▸ TASK DIRECTIONS: Starting at the line that contains "background: #15803d ->", transcribe every remaining line of the data below exactly, and omit all pictures.

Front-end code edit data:

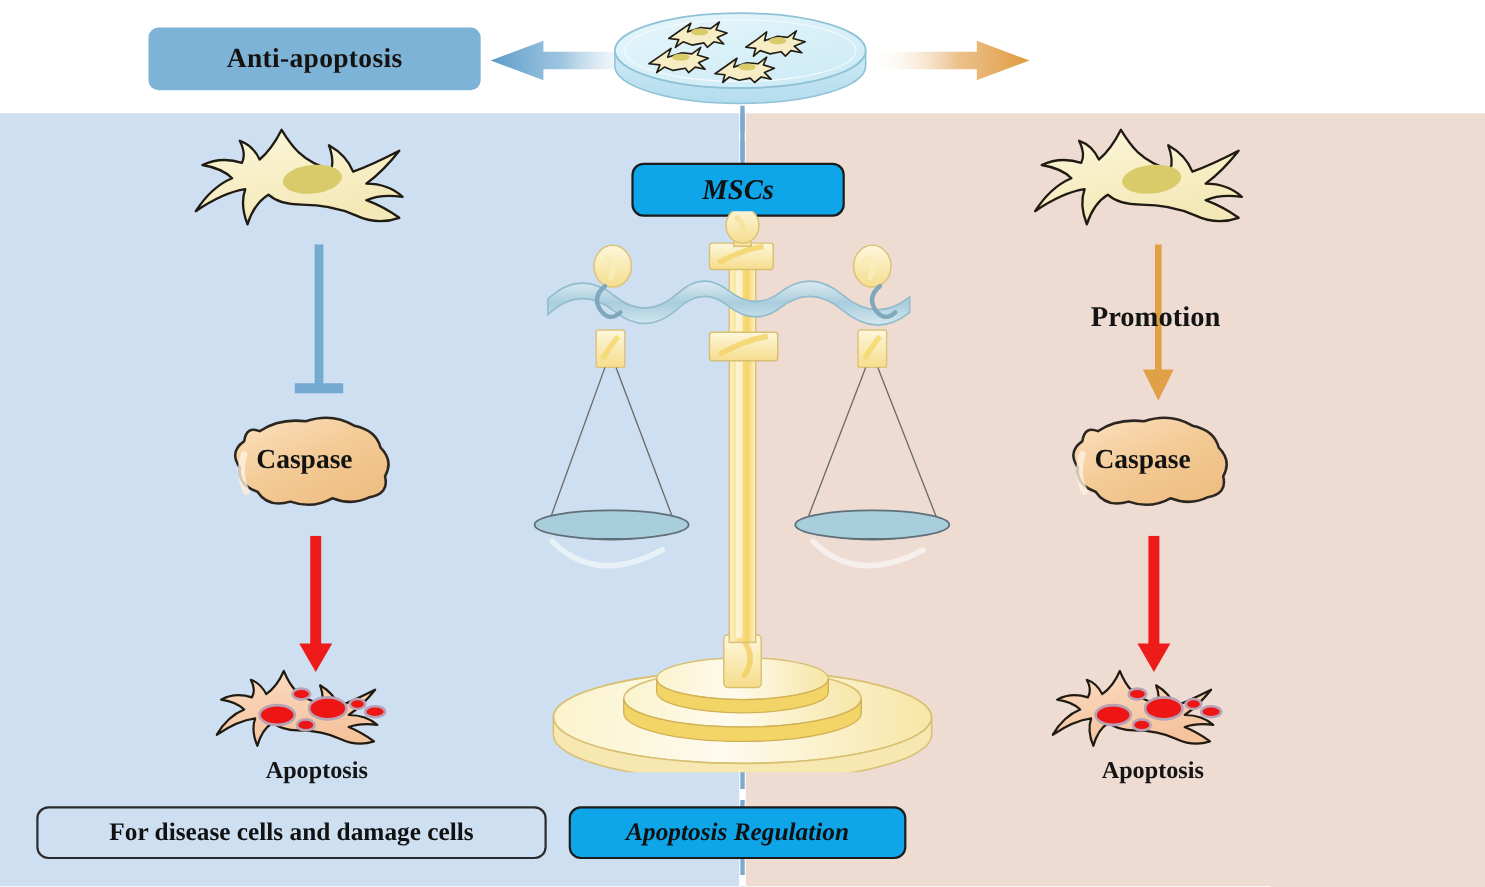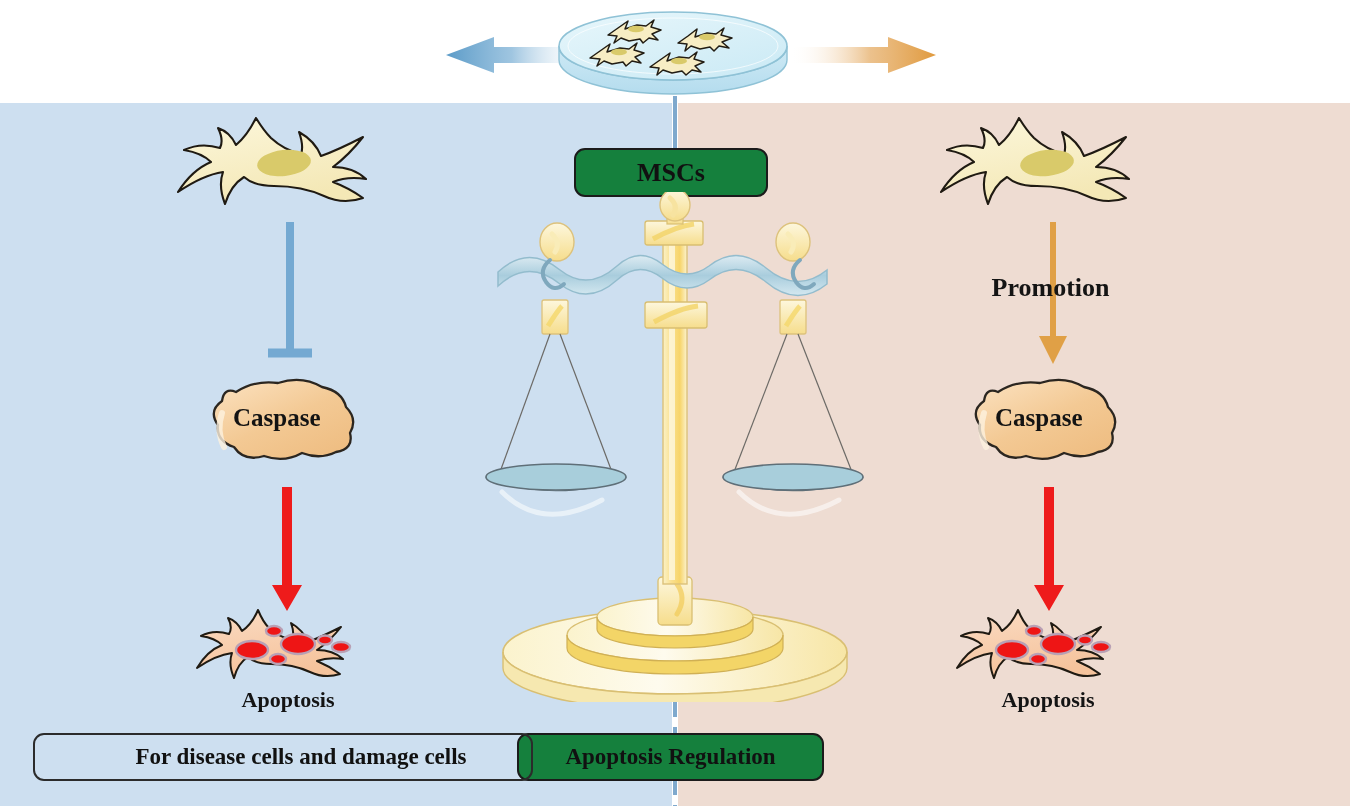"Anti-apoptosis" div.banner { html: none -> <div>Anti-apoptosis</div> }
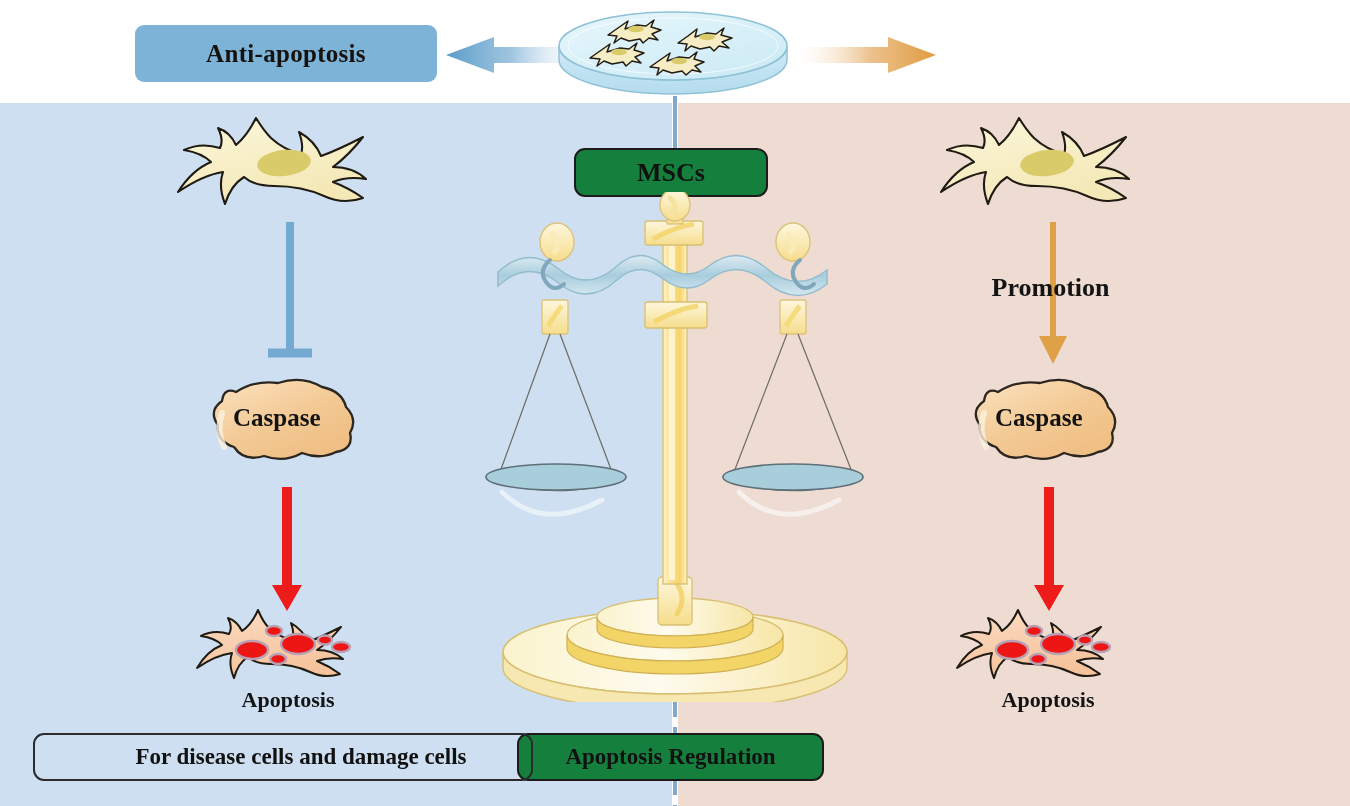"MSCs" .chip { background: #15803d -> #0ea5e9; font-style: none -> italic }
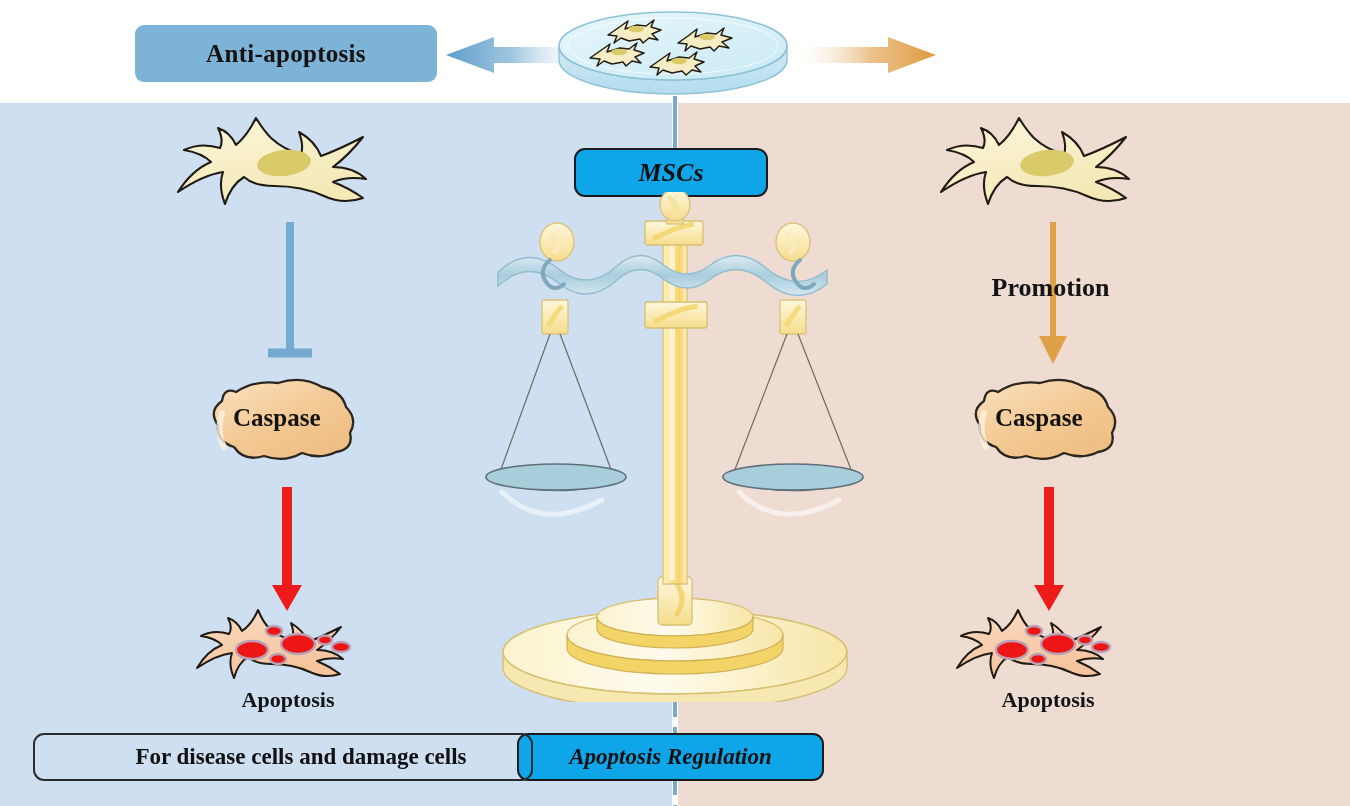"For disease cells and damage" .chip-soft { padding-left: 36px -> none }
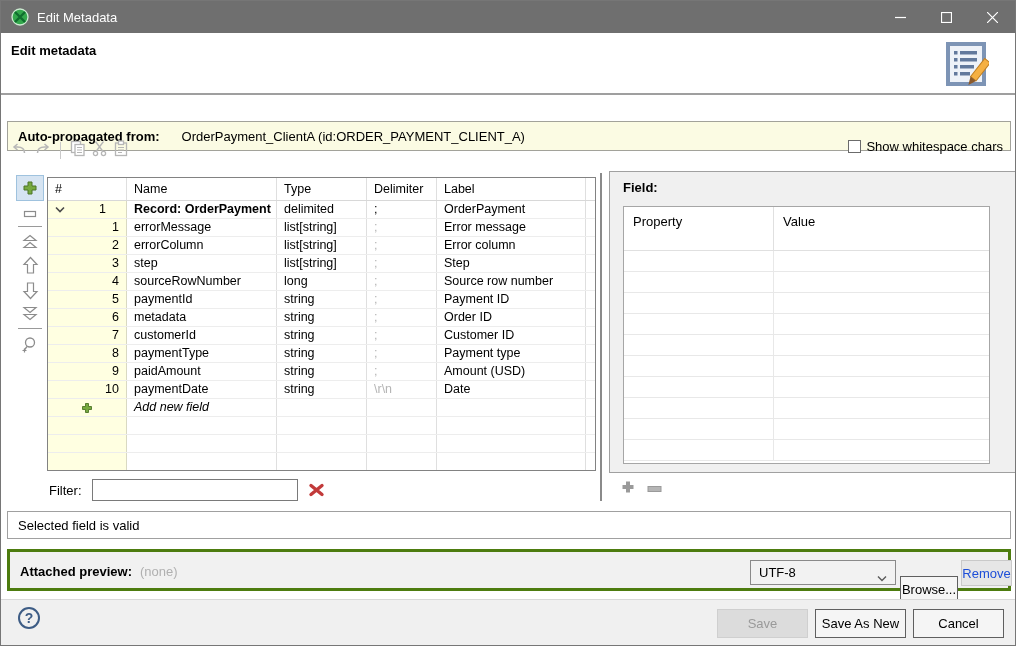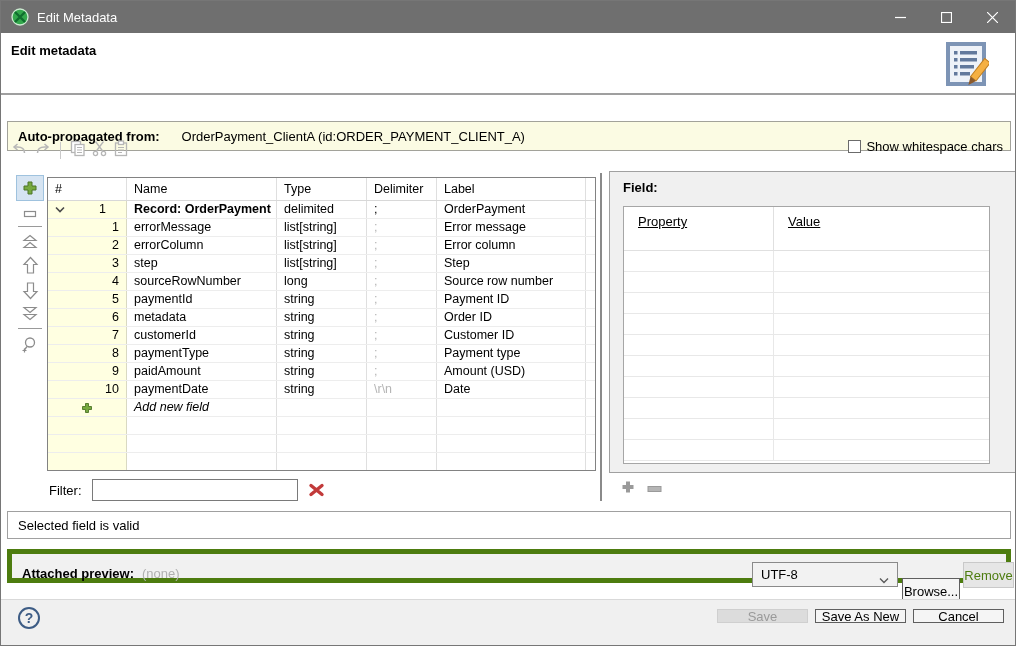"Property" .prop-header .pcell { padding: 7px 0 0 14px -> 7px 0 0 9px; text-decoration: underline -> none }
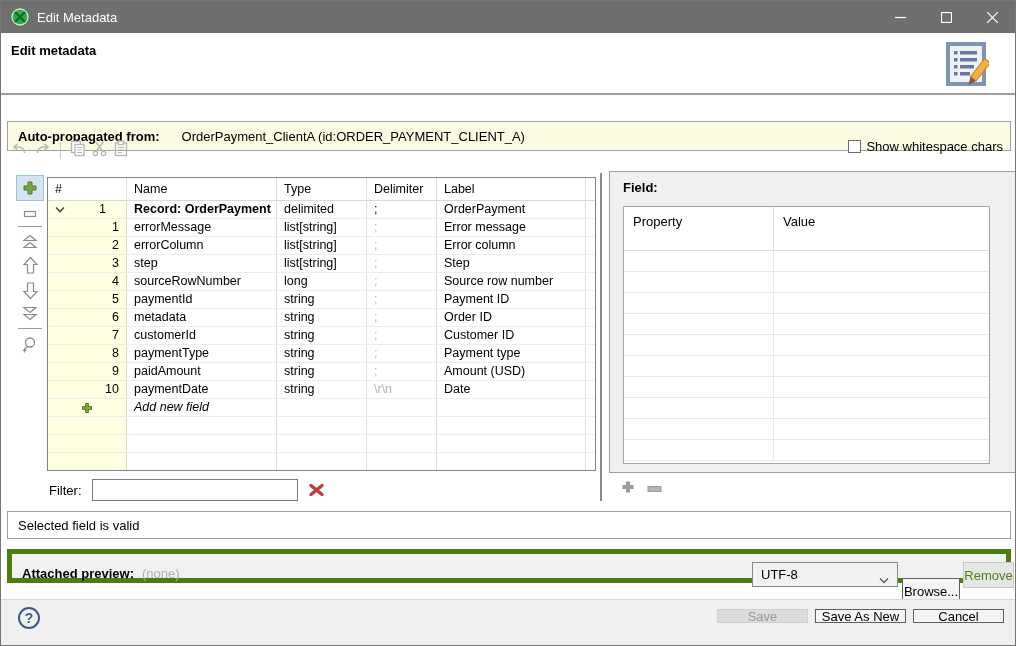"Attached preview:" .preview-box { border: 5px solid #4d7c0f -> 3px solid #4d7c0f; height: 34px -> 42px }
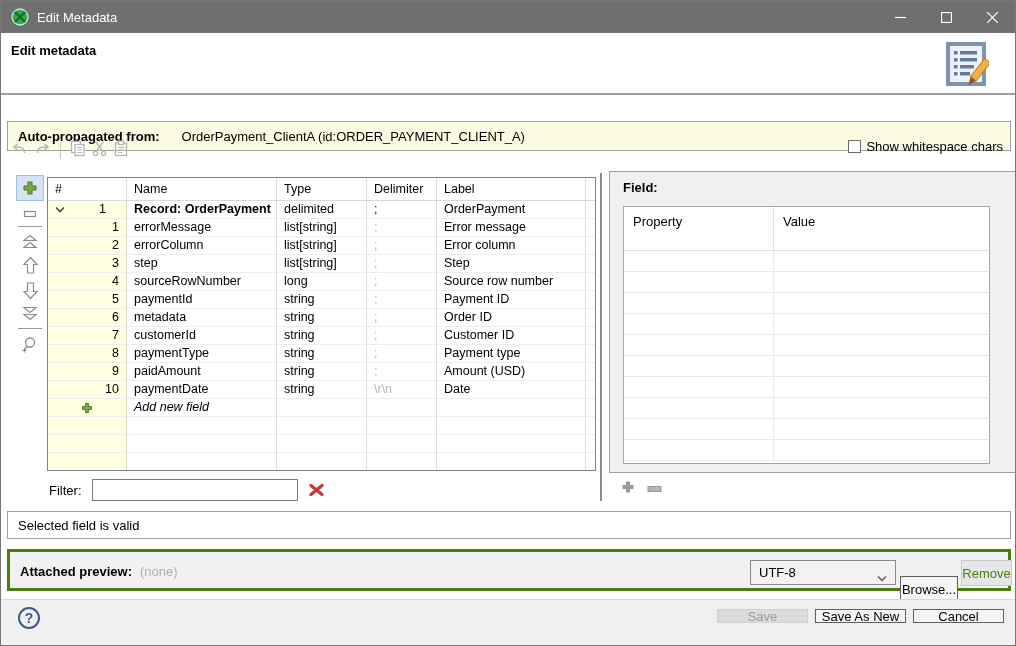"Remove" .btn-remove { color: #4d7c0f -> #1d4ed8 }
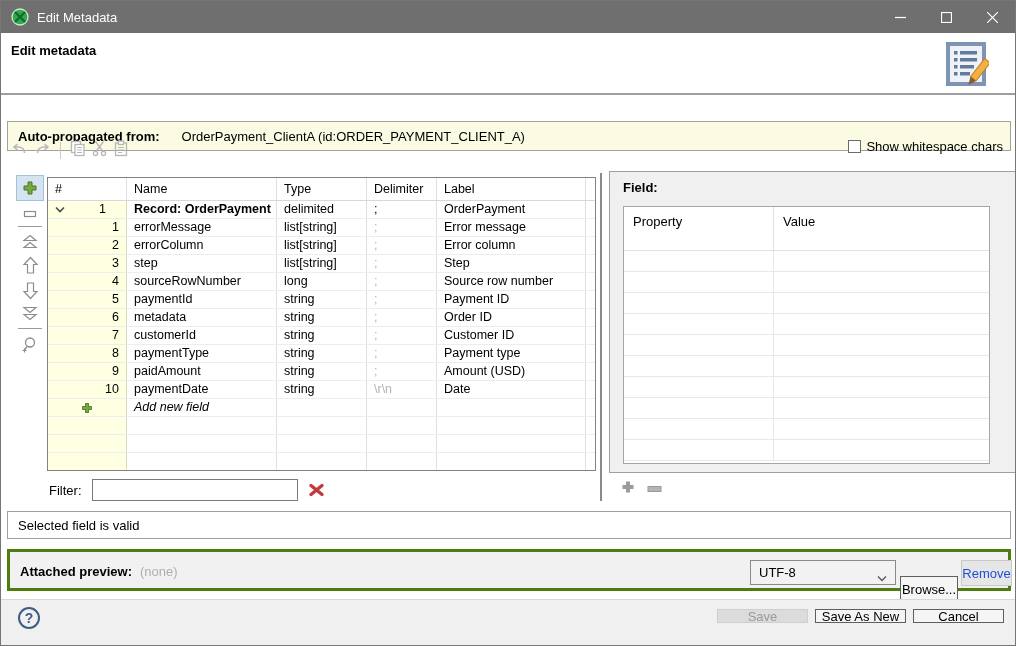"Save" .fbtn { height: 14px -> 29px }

▸ YOUR RESPONSE:
"MSCs" .chip { background: #15803d -> #0ea5e9; font-style: none -> italic }
"For disease cells and damage" .chip-soft { padding-left: 36px -> none }
"Property" .prop-header .pcell { padding: 7px 0 0 14px -> 7px 0 0 9px; text-decoration: underline -> none }
"Attached preview:" .preview-box { border: 5px solid #4d7c0f -> 3px solid #4d7c0f; height: 34px -> 42px }
"Remove" .btn-remove { color: #4d7c0f -> #1d4ed8 }
"Save" .fbtn { height: 14px -> 29px }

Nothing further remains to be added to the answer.